Task data:
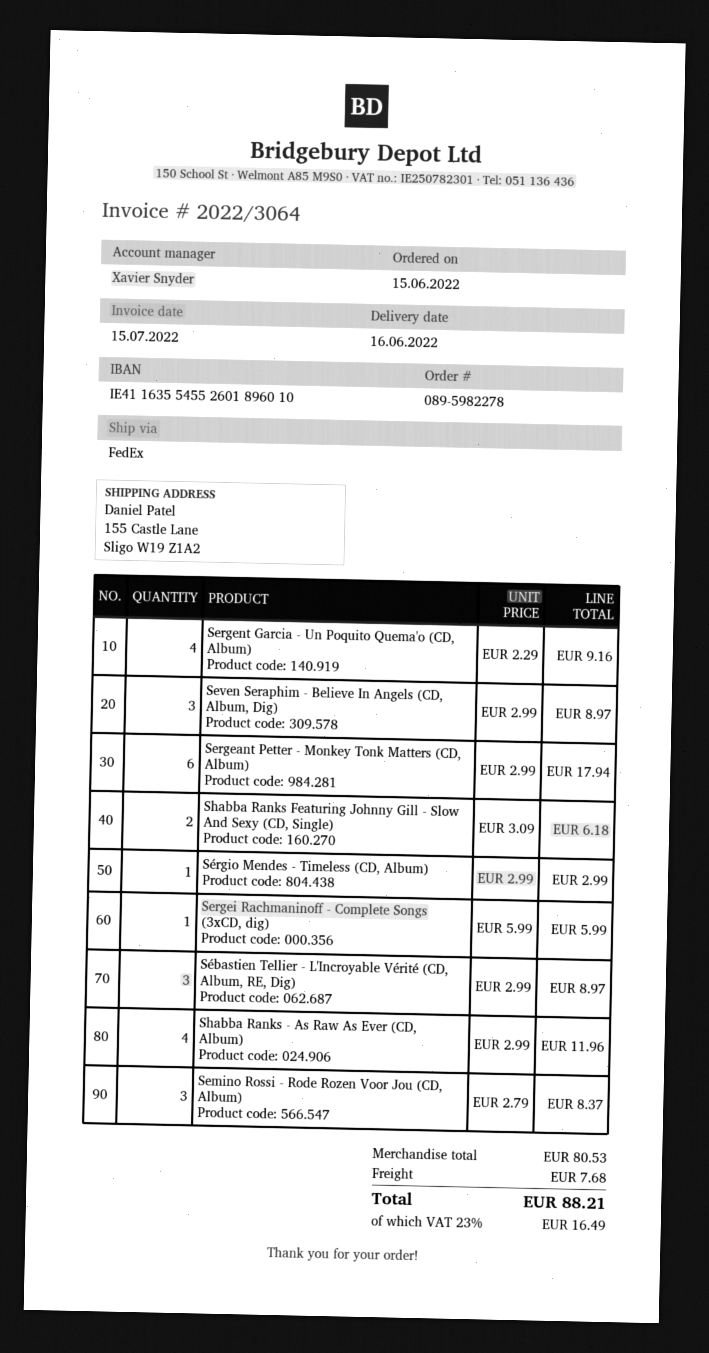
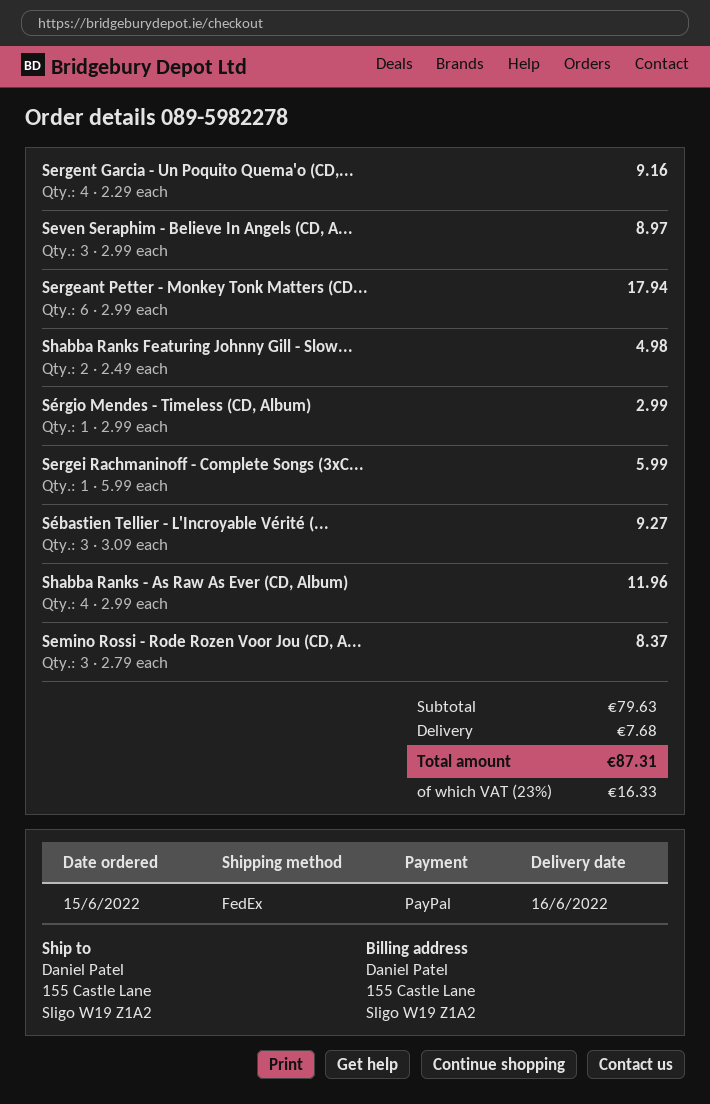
Shabba Ranks Featuring Johnny Gill - Slow And Sexy (CD, Single): 2 x 3.09 = 6.18 -> 2 x 2.49 = 4.98
Sébastien Tellier - L'Incroyable Vérité (CD, Album, RE, Dig): 3 x 2.99 = 8.97 -> 3 x 3.09 = 9.27
subtotal: 80.53 -> 79.63
tax: 23% = 16.49 -> 23% = 16.33
total: 88.21 -> 87.31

Problem statement:
The entries above are to be repeated exactly, except for any pictures.

Answer space:
Shabba Ranks Featuring Johnny Gill - Slow And Sexy (CD, Single): 2 x 3.09 = 6.18 -> 2 x 2.49 = 4.98
Sébastien Tellier - L'Incroyable Vérité (CD, Album, RE, Dig): 3 x 2.99 = 8.97 -> 3 x 3.09 = 9.27
subtotal: 80.53 -> 79.63
tax: 23% = 16.49 -> 23% = 16.33
total: 88.21 -> 87.31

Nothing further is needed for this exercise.